=== WORK TO BE COMPLETED ===
Within the listing below, please copy exactly the lines between the line holding "column Ημ/νια Λήξης" and the line holding "Υποστήριξη ΕΛΚΕ |", inclusive.

=== RAW DATA ===
- - -

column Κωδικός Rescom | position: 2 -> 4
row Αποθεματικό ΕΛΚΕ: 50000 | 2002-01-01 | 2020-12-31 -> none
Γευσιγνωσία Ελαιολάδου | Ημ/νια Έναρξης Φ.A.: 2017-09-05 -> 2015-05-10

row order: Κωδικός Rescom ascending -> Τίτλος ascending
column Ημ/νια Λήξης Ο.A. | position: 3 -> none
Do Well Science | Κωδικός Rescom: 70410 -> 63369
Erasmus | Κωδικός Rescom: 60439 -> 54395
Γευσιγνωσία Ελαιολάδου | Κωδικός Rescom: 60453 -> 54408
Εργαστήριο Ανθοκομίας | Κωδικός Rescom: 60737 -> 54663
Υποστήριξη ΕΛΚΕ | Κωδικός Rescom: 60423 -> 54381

- - -

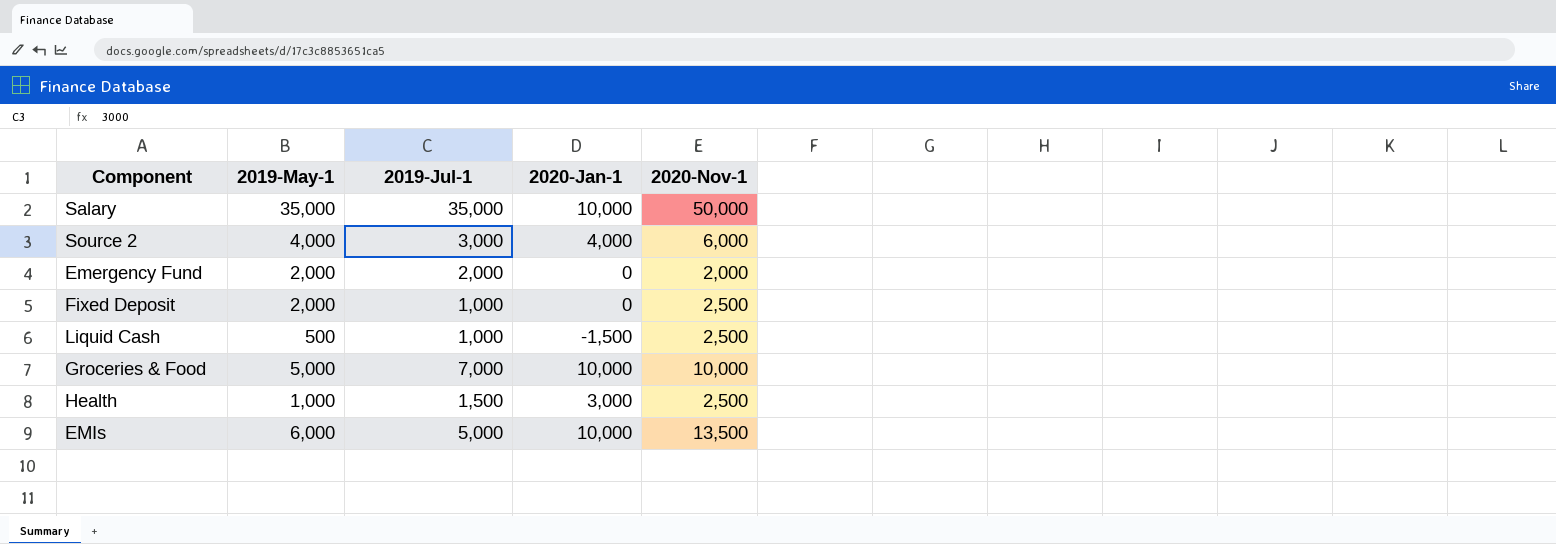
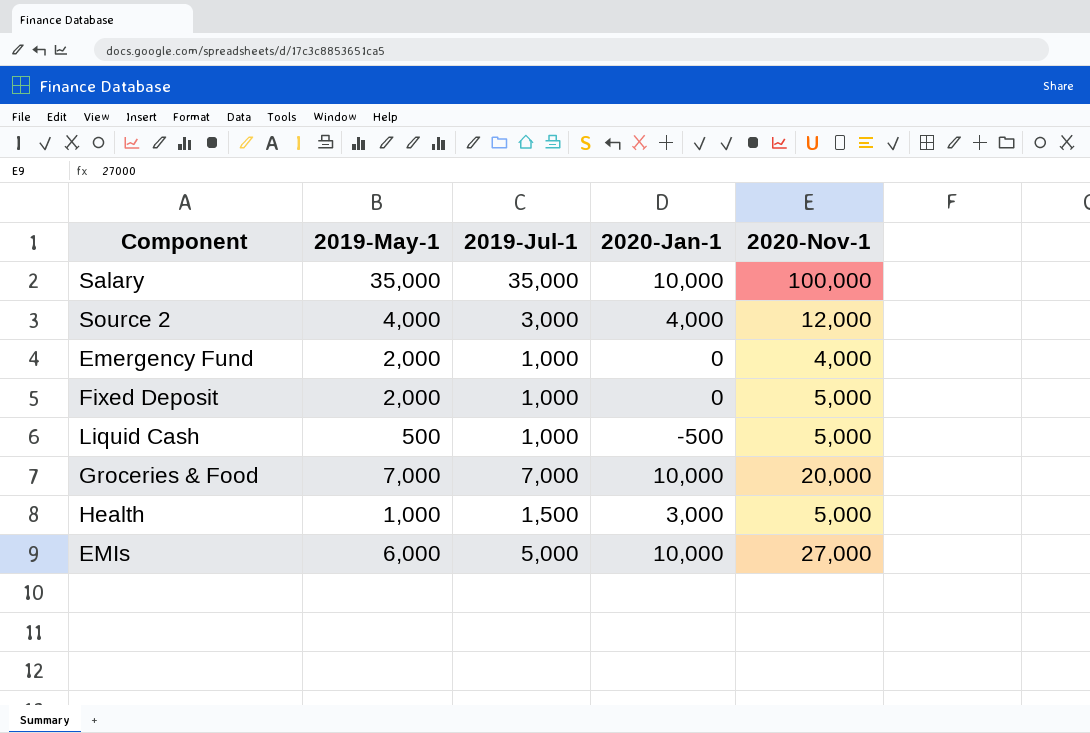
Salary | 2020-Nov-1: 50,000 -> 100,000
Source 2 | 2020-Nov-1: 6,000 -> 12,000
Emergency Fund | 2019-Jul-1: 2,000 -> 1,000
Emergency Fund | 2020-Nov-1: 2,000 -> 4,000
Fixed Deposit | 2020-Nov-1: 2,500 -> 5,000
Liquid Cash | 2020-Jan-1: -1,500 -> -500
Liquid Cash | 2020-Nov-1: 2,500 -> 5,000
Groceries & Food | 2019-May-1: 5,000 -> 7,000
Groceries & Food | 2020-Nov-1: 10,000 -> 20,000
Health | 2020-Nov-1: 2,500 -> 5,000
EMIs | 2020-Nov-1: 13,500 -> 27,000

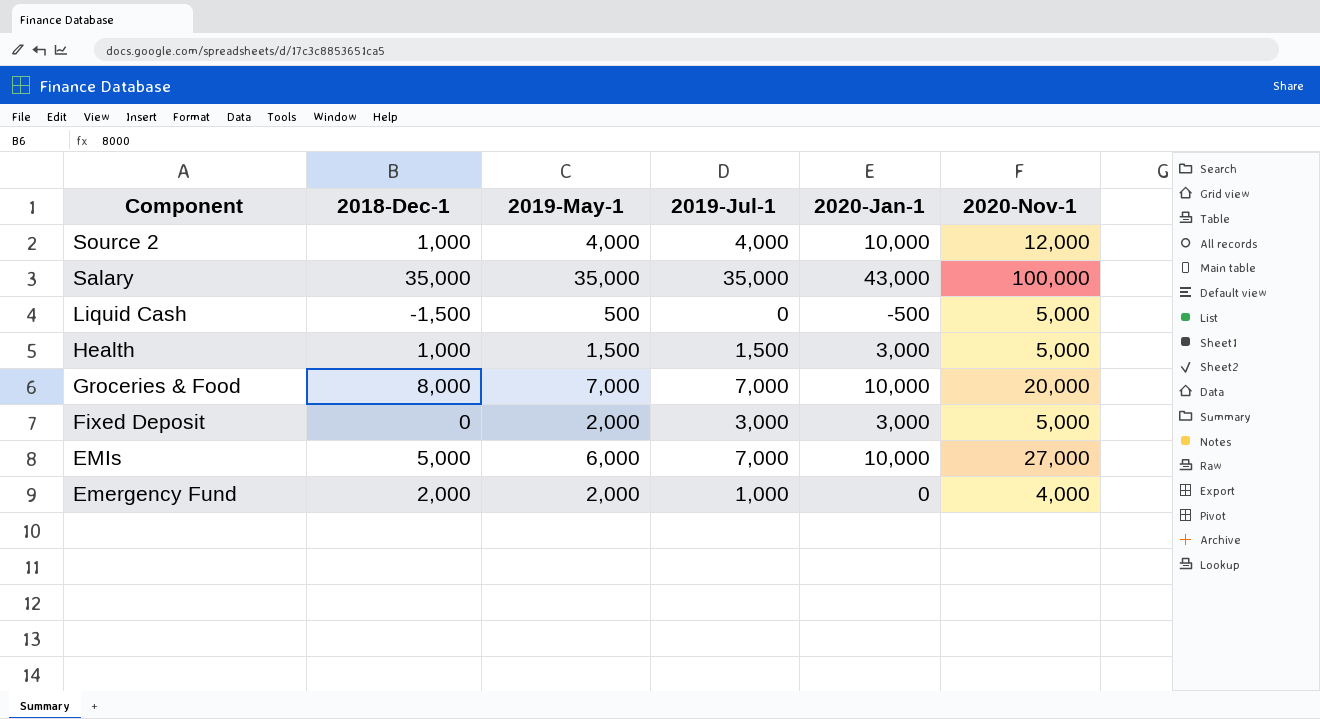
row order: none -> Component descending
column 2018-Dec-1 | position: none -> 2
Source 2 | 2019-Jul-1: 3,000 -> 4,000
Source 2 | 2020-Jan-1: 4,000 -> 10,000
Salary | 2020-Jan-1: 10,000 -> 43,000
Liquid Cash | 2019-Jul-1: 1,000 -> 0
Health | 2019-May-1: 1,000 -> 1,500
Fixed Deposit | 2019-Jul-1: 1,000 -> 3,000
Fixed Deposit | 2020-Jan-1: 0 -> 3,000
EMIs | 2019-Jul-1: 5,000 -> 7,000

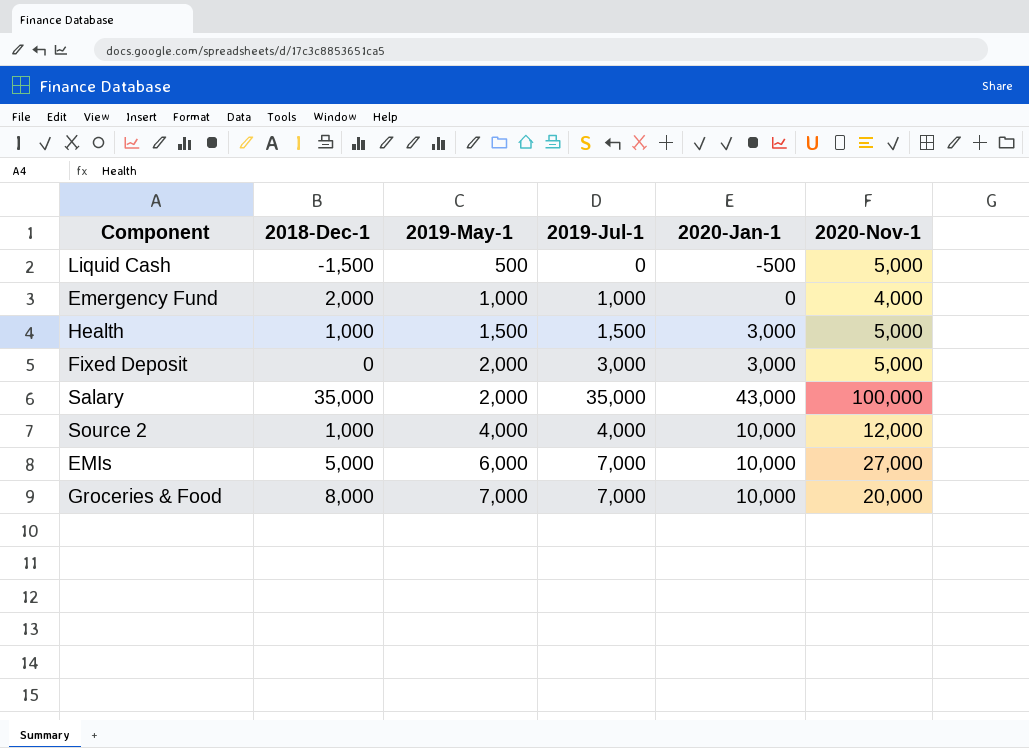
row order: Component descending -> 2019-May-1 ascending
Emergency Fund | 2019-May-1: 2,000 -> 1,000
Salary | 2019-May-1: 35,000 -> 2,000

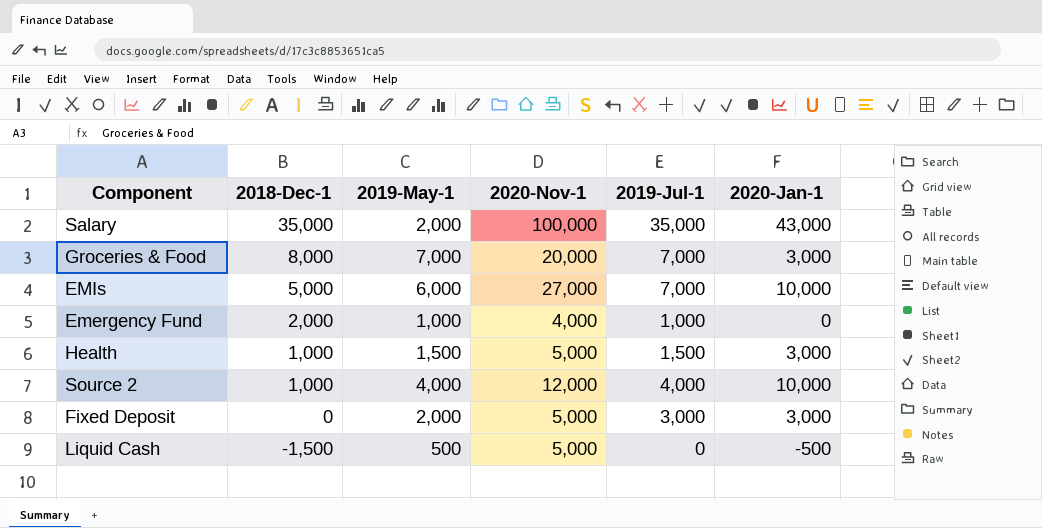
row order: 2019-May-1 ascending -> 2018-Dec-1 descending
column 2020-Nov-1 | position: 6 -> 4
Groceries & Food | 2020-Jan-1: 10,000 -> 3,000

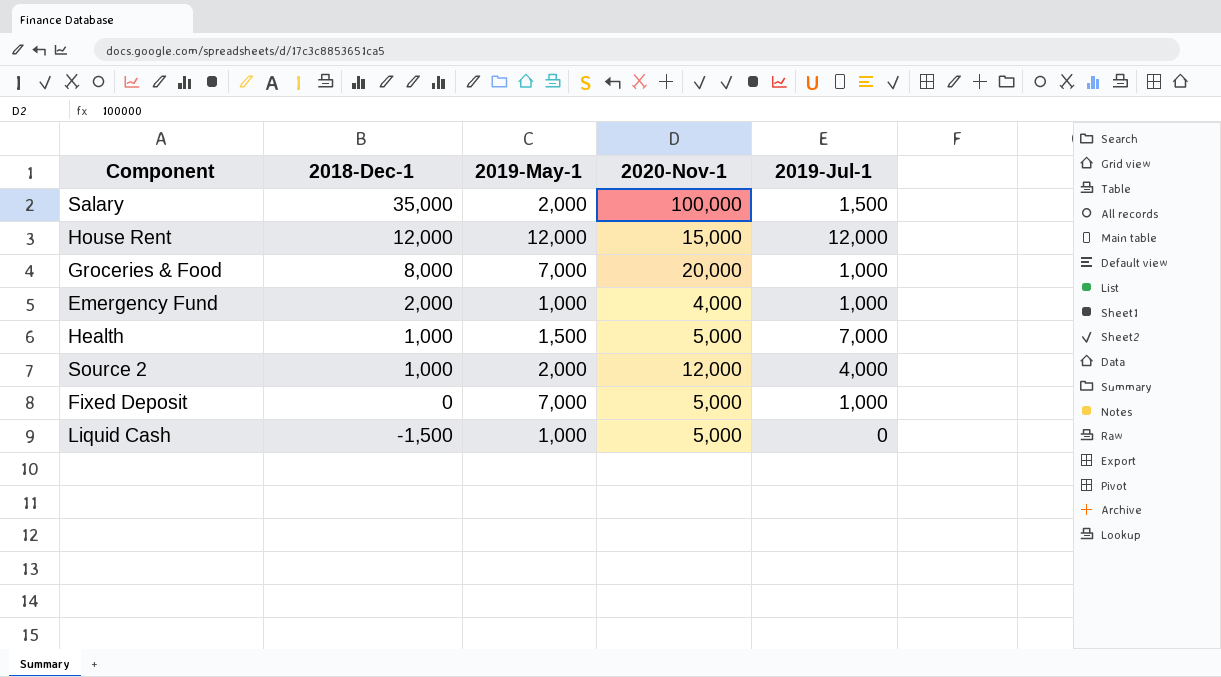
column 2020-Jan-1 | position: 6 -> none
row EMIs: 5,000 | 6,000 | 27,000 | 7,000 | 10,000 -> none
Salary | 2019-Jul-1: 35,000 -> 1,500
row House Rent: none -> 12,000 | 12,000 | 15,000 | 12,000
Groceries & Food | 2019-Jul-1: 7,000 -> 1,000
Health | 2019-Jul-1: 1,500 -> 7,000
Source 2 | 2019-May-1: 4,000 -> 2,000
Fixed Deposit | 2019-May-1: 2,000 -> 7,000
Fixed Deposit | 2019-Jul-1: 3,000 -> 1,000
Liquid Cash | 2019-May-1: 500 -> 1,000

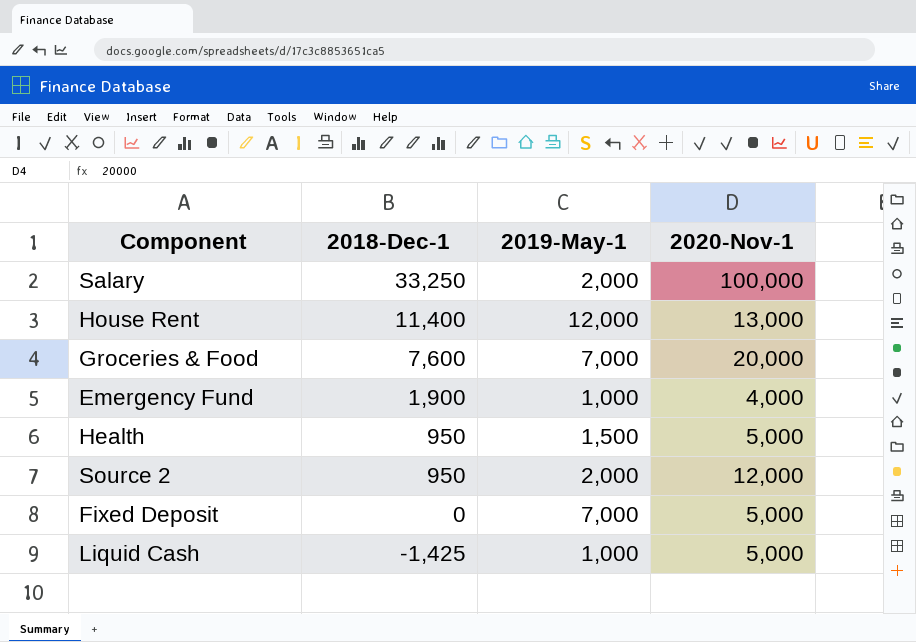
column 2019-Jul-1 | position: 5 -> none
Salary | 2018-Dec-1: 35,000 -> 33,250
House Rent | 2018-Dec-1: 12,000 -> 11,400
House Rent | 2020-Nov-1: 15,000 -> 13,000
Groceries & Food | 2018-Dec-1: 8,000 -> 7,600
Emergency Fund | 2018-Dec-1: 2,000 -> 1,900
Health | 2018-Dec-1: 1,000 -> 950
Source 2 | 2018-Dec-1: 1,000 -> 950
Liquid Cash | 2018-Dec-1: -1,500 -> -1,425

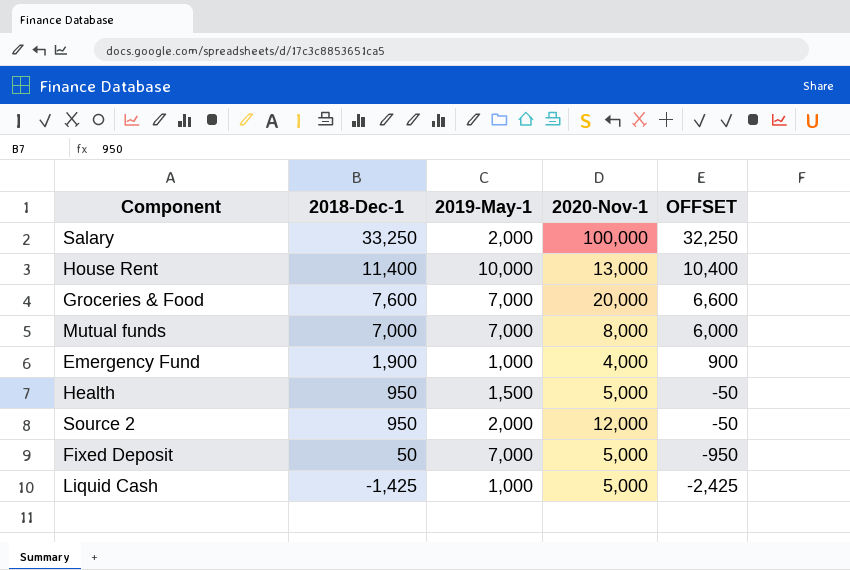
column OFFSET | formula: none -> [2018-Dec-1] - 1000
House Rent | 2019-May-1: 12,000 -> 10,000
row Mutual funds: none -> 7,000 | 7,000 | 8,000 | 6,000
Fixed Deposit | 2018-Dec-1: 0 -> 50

- - -

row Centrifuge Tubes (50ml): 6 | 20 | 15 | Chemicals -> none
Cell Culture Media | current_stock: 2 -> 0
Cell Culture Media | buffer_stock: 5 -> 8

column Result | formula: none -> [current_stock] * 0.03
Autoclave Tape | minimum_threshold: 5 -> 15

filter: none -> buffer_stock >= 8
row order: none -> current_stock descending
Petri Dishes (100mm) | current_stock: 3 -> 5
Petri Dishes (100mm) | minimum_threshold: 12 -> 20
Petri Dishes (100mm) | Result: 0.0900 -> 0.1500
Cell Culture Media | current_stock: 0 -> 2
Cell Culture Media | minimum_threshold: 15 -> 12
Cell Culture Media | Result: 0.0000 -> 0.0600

- - -

=== THE COMPLETED TASK ===
column Ημ/νια Λήξης Ο.A. | position: 3 -> none
Do Well Science | Κωδικός Rescom: 70410 -> 63369
Erasmus | Κωδικός Rescom: 60439 -> 54395
Γευσιγνωσία Ελαιολάδου | Κωδικός Rescom: 60453 -> 54408
Εργαστήριο Ανθοκομίας | Κωδικός Rescom: 60737 -> 54663
Υποστήριξη ΕΛΚΕ | Κωδικός Rescom: 60423 -> 54381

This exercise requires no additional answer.